Stiles’ note concludes (fervently pitching the pro-AI side):
Poet of steel and brick visiting the old haunts –
you stood beside me dead-still in a profound kind of
emptiness
staring quietly at the accompaniment of lives suspended
across the backyard of America’s dream
Clotheslines strung like verse catching the wind of change,
raw words on the horizon
We were two sunflowers editing eternity,
no sunset salvation of nightfall over the restless river,
just mad gray shadows and eyes aflame with beauty.
All I wanted was to escape, run off and write a mile wide.
Ah, Jack! You own your own myth –
petals hellbent in the smoke of the ever ending sky.
Stiles spotlights the phrase “Clotheslines strung like verse”.
Cliche and clunkiness, amorphous alliteration – seems to us like AI still has a long long way to go.
“Electric Blue” by the Pioneers Go East Collective takes place tonight – if you happen to be anywhere near Troy, New York – 5 to 7. “Electric Blue: is described as “a durational performance installation” inspired by Allen. “A meditation on creative agency and censorship, it celebrates past and present LGBTQ resilience in pursuit artistic freedom”
A cross-disciplinary project, it was devised in collaboration with three solo performing artists – Daniel Diaz, Alexa Grae and Joey Kipp.
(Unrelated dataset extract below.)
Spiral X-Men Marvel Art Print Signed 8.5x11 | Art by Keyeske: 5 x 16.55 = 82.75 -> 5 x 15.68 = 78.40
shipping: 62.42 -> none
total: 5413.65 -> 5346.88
Installation and concept by creative director Gian Marco Riccardo Lo Forte
If you miss tonight’s performance (and it is short-notice!) there’ll be a repeat on Saturday, October 7, from 2pm to 4pm. Audience members can arrive anytime during these open hours and stay as long as they like.
If and when are these photos coming to SF?
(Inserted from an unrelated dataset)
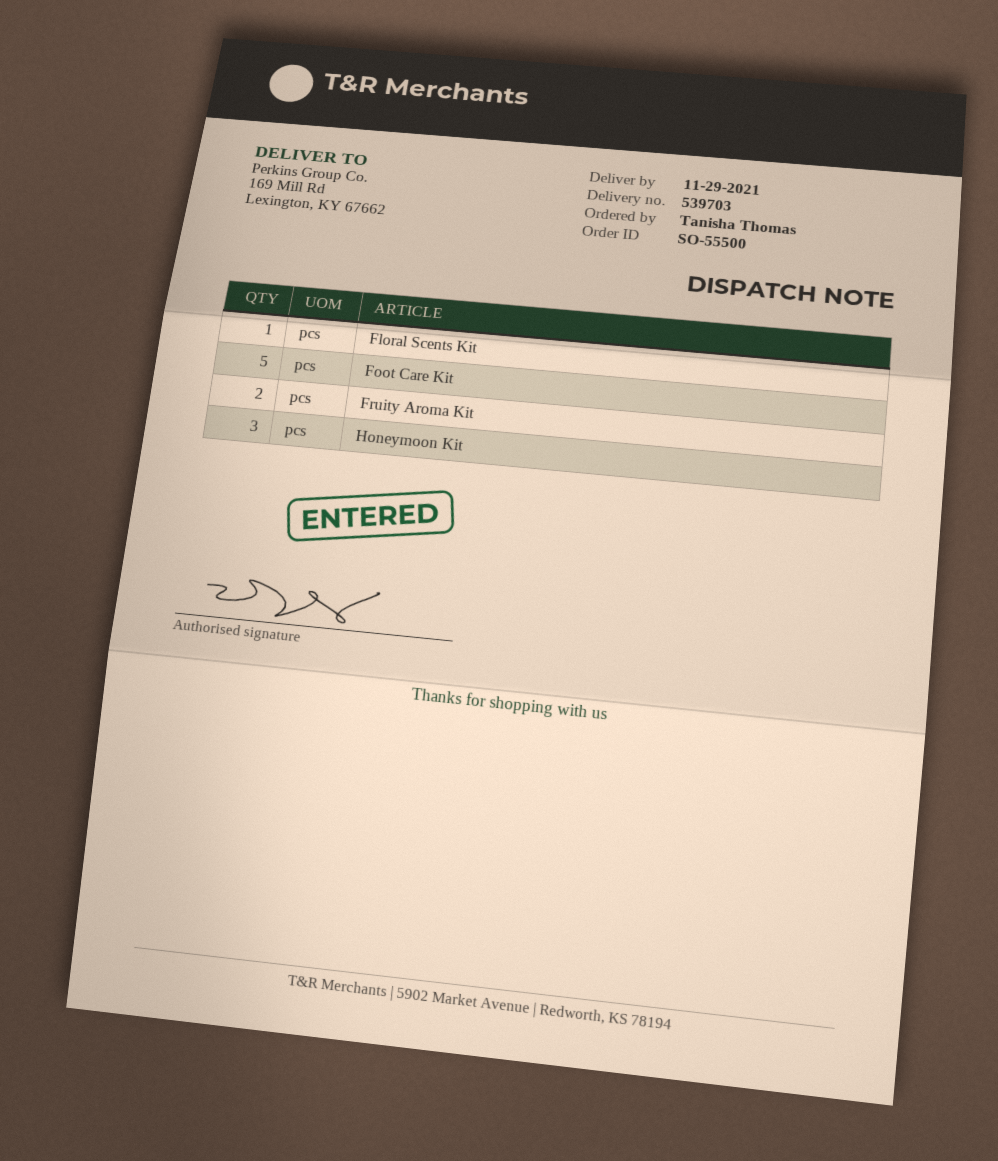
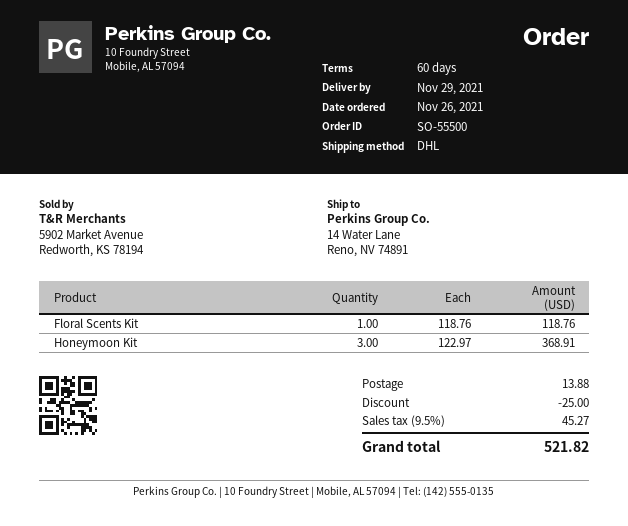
ship to: 169 Mill Rd, Lexington, KY 67662 -> 14 Water Lane, Reno, NV 74891
Foot Care Kit: 5 -> none
Fruity Aroma Kit: 2 -> none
…All one has to do after reading this A-I generated thing –
is go back and read Sunflower Sutra by AG, to see how A-I cheapens
Allen’s humanity and artistry. As he says in that poem -“artificial-worse than dirt-industrial-modern-all that civilization spotting your crazy golden crown”
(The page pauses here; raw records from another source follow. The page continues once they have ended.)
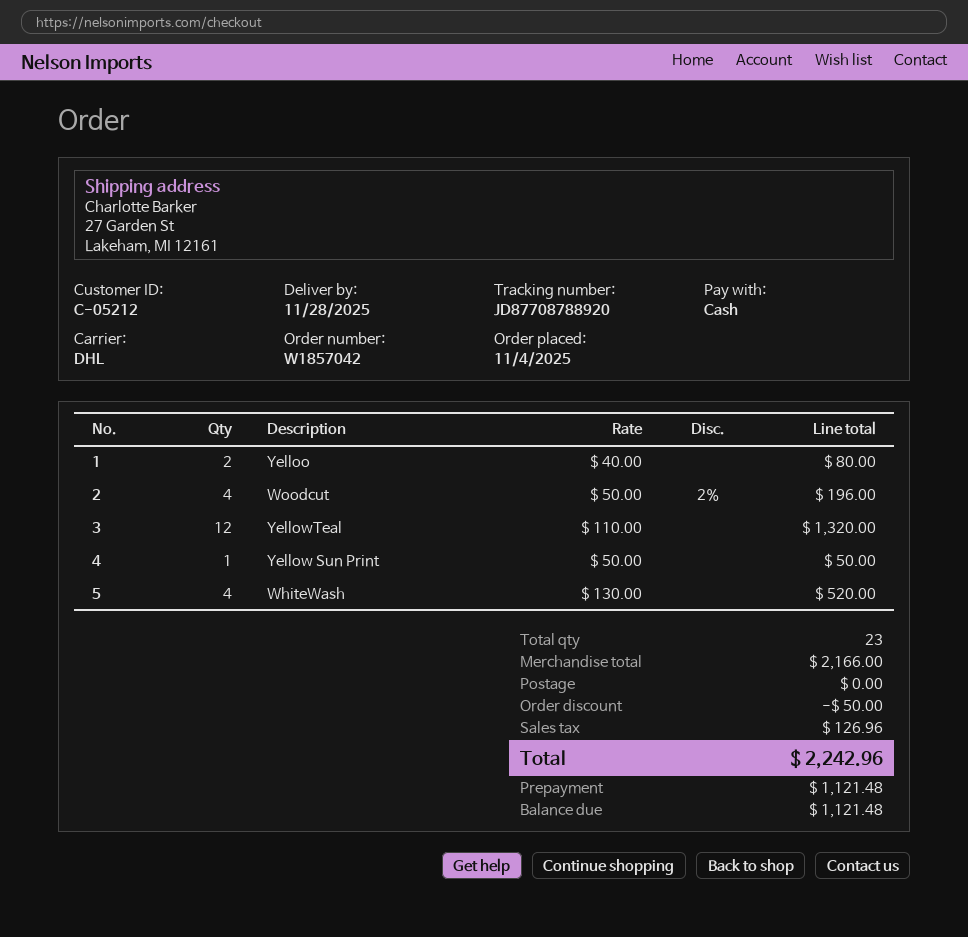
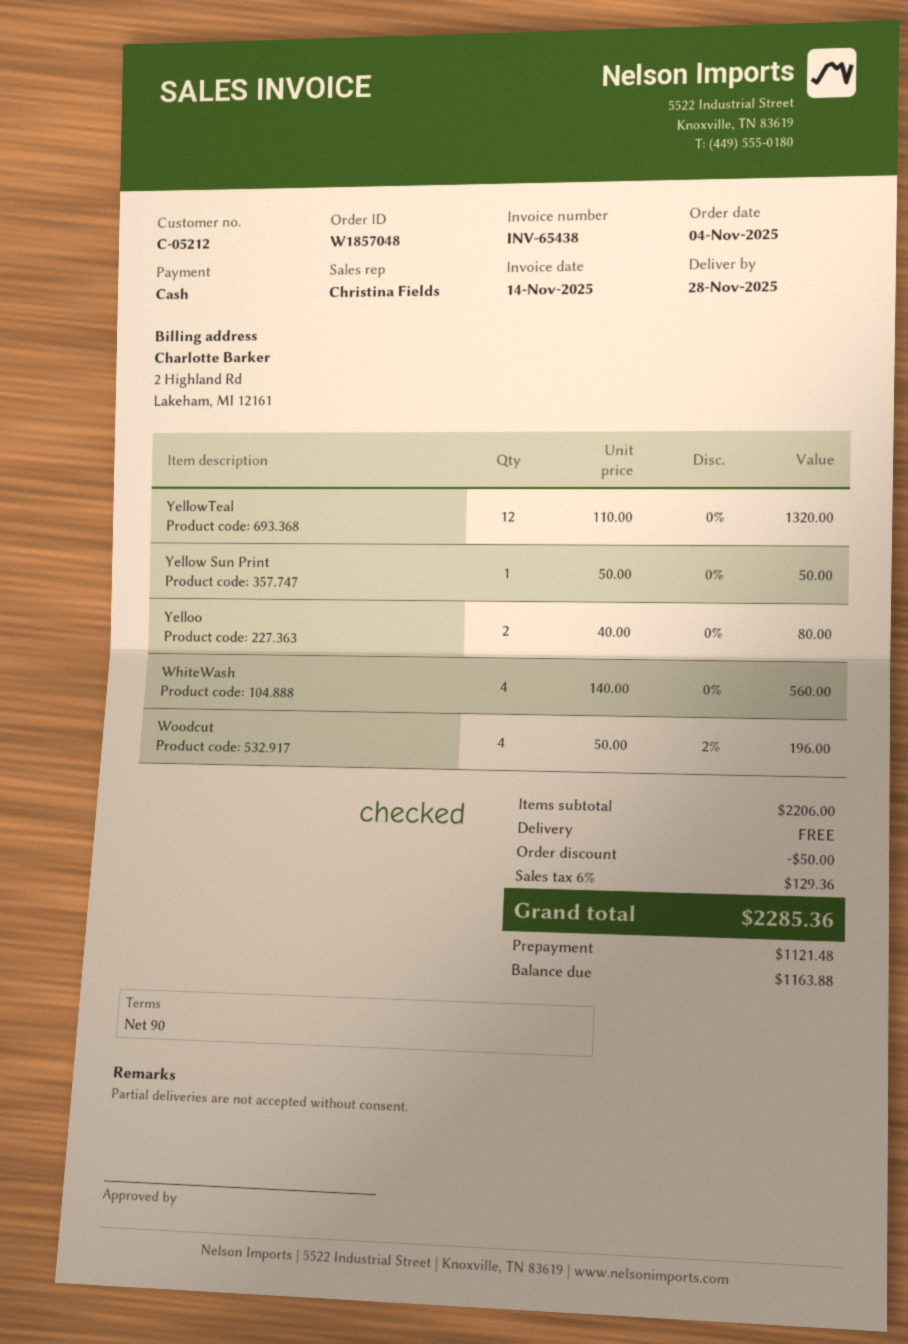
order number: W1857042 -> W1857048
WhiteWash: 4 x 130.00 = 520.00 -> 4 x 140.00 = 560.00
subtotal: 2166.00 -> 2206.00
tax: 126.96 -> 129.36
total: 2242.96 -> 2285.36
balance: 1121.48 -> 1163.88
That I think is the perfect description of what this AI thing is doing to Allen himself. As you say -it’s got a long way to go – but I for one am convinced that it will never get there ,and that the journey is unnecessary , profoundly tone deaf, and ultimately insulting.
All good points, and ya can’t argue with that Sunflower Sutra reference, but Allen’s poesy is strong enough to withstand any potential drawbacks from these experiments. Might make you appreciate the real thing even more! Personally, I can’t imagine it ever getting there, if by ‘there’ we mean creating real poetry, but not even sure what ‘there’ really means to the AI creators. Imitation is a narrow expectation, although so far that does seem to be the result..
No plans for the Show to travel as of yet. Ideally, we will have a show in SF in 2026 so celebrate Ginsberg’s 100th.